The in-house team also houses a large number of intellectual property lawyers and marketing specialists and a number of patent agents, owing to the nature of Unilever’s heavily branded consumer business.
Although Williams admits that the group farms out between 60-70 per cent of its legal work to external advisers, he says that the company is more than adequately supplied with in-house lawyers in each of its major jurisdictions.
He says: “They are either in the head offices in London and Rotterdam where there are very large concentrations of lawyers, or they are in our other national head offices in what we call our ‘national management’.”
For example, the group – which houses over 300 subsidiaries worldwide – has 12 lawyers in the German office, 8-9 lawyers in Italy and the same in France, 12-15 in Brazil and 55 lawyers in the US.
While Williams jointly heads the legal department with his Dutch counterpart Jos Westerburgen, who is joint company secretary and head of tax, lawyers in each of the jurisdictions are responsible for choosing the local firms they advise.
But he says: “Conflicts do arise and then we get involved, saying who they should use and often that can mean a change of attorney.”

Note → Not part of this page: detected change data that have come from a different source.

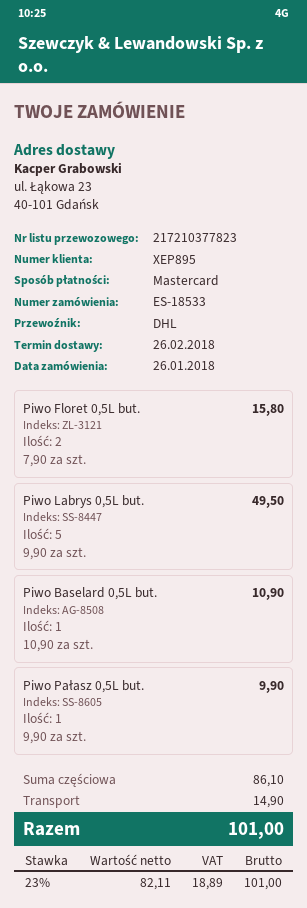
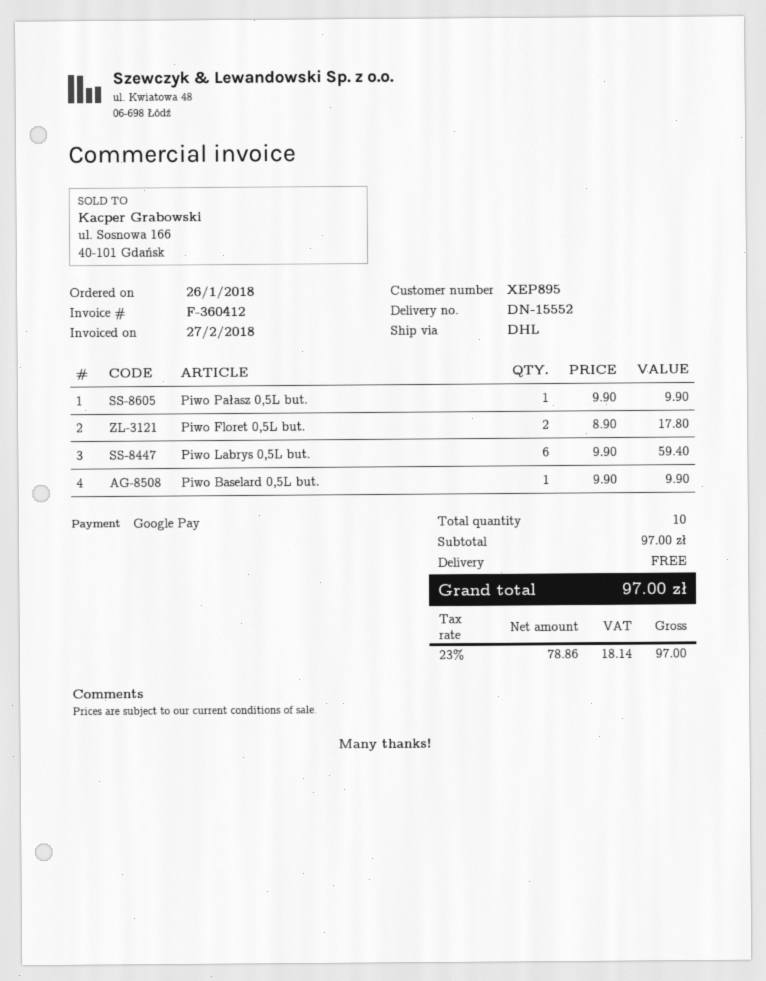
payment method: Mastercard -> Google Pay
Piwo Floret 0,5L but.: 2 x 7.90 = 15.80 -> 2 x 8.90 = 17.80
Piwo Labrys 0,5L but.: 5 x 9.90 = 49.50 -> 6 x 9.90 = 59.40
Piwo Baselard 0,5L but.: 1 x 10.90 = 10.90 -> 1 x 9.90 = 9.90
subtotal: 86.10 -> 97.00
shipping: 14.90 -> 0.00
net: 82.11 -> 78.86
tax: 23% = 18.89 -> 23% = 18.14
total: 101.00 -> 97.00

He says that all the in-house teams have a long relationship with each of the firms they use.
And he is adamant that these relationships will not fall victim to law firm’s current trend to globalise.
Williams says: “We have been globalising since before the word was coined. We have a practice of trying to get the best local lawyers to give the best legal advice.
“If you have a firm that is thinking of globalising and Unilever is the kind of company where they can knock on the door and say ‘we can give you an all-out service horizon to horizon’, my answer is ‘thanks, but no thanks’.”
He adds: “What I want is local excellence. If you are excellent then I might use you but I am not interested in a second rate, second division tie-up around the world.”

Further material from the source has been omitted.